▶ **PROVIDED INFORMATION**:
--------------------------------

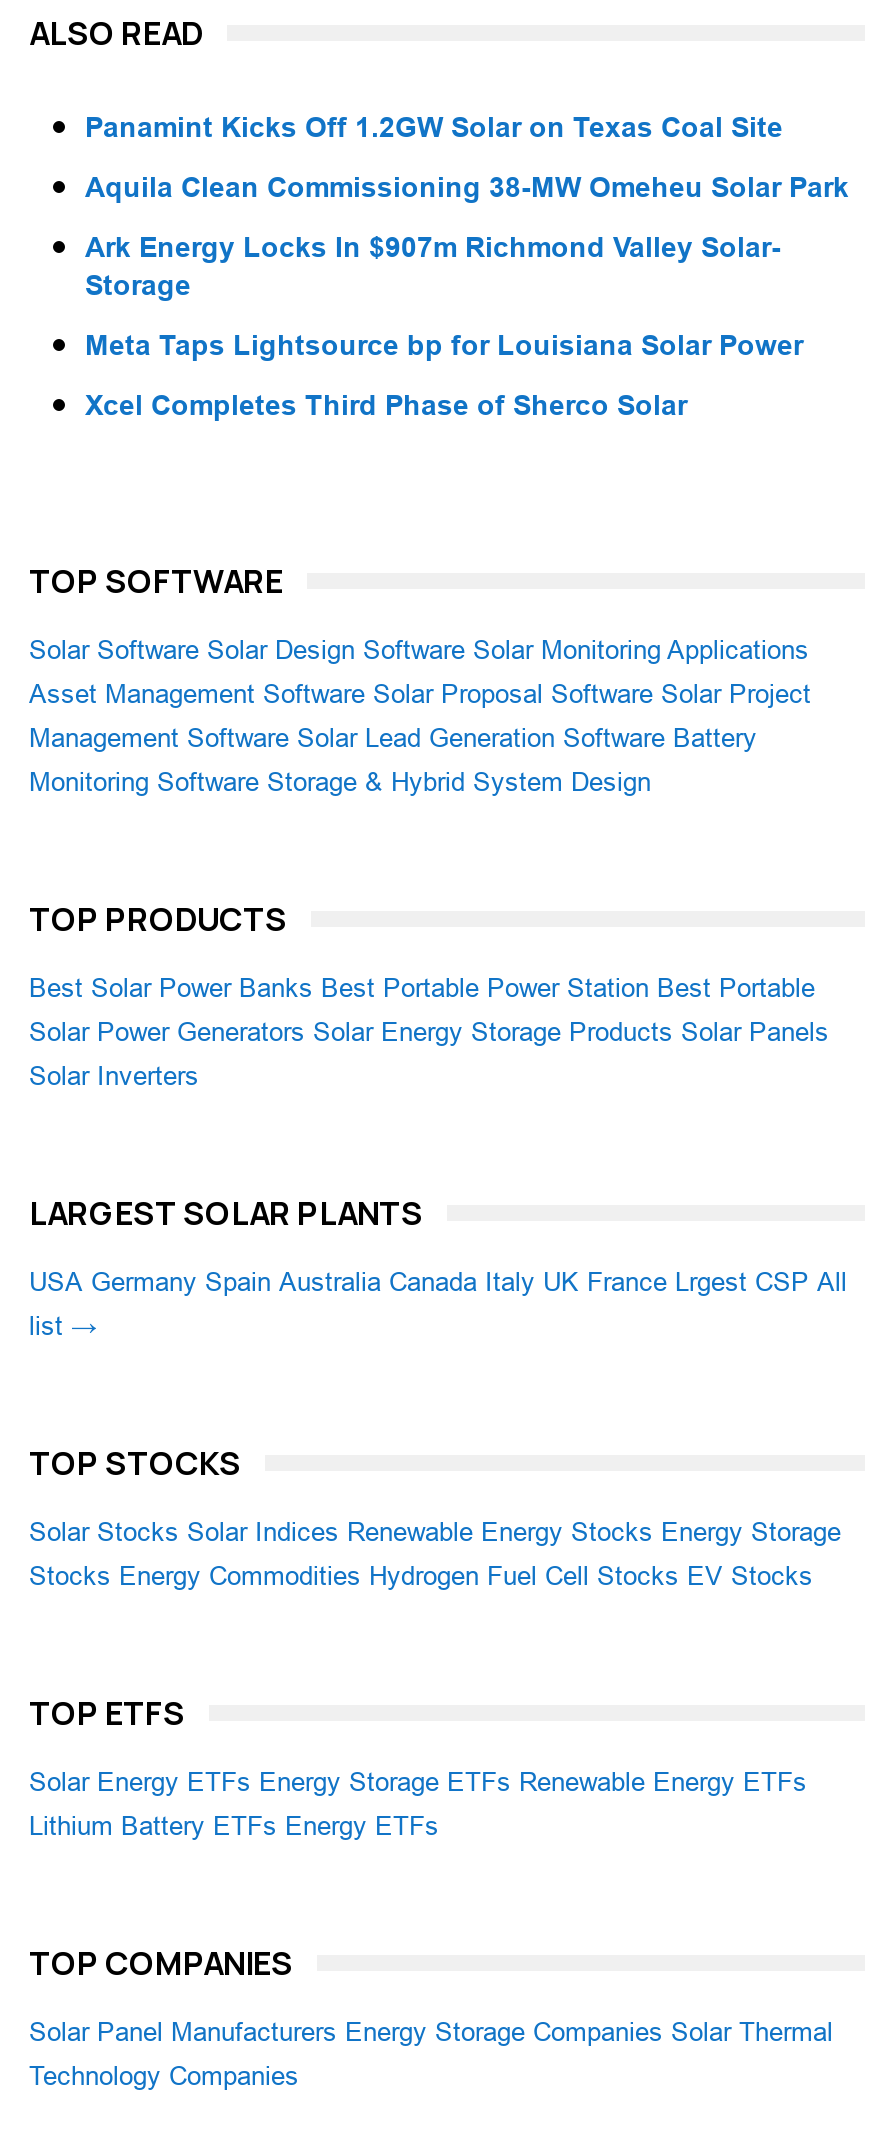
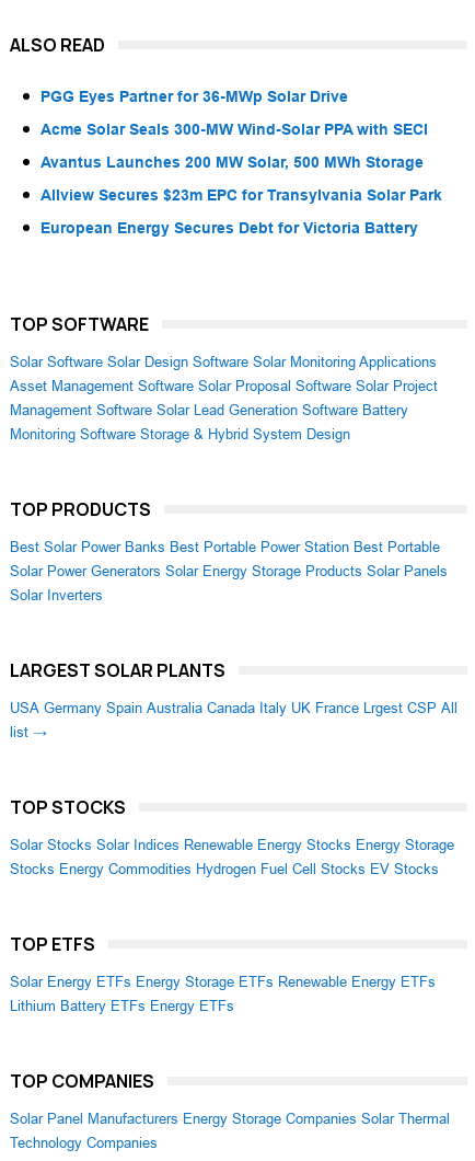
[85,111,783,143] Panamint Kicks Off 1.2GW Solar on Texas Coal Site -> [40,88,348,105] PGG Eyes Partner for 36-MWp Solar Drive
[85,171,849,203] Aquila Clean Commissioning 38-MW Omeheu Solar Park -> [40,121,428,138] Acme Solar Seals 300-MW Wind-Solar PPA with SECI
[85,231,781,301] Ark Energy Locks In $907m Richmond Valley Solar- | Storage -> [40,154,424,171] Avantus Launches 200 MW Solar, 500 MWh Storage
[85,329,803,361] Meta Taps Lightsource bp for Louisiana Solar Power -> [40,186,442,204] Allview Secures $23m EPC for Transylvania Solar Park
[85,389,687,421] Xcel Completes Third Phase of Sherco Solar -> [40,219,418,237] European Energy Secures Debt for Victoria Battery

--------------------------------

▶ **WHAT YOU HAVE TO DO**: Every line of the data that includes the word "Park" should be copied.

▶ **SOLUTION TO THIS PROBLEM**:
[85,171,849,203] Aquila Clean Commissioning 38-MW Omeheu Solar Park -> [40,121,428,138] Acme Solar Seals 300-MW Wind-Solar PPA with SECI
[85,329,803,361] Meta Taps Lightsource bp for Louisiana Solar Power -> [40,186,442,204] Allview Secures $23m EPC for Transylvania Solar Park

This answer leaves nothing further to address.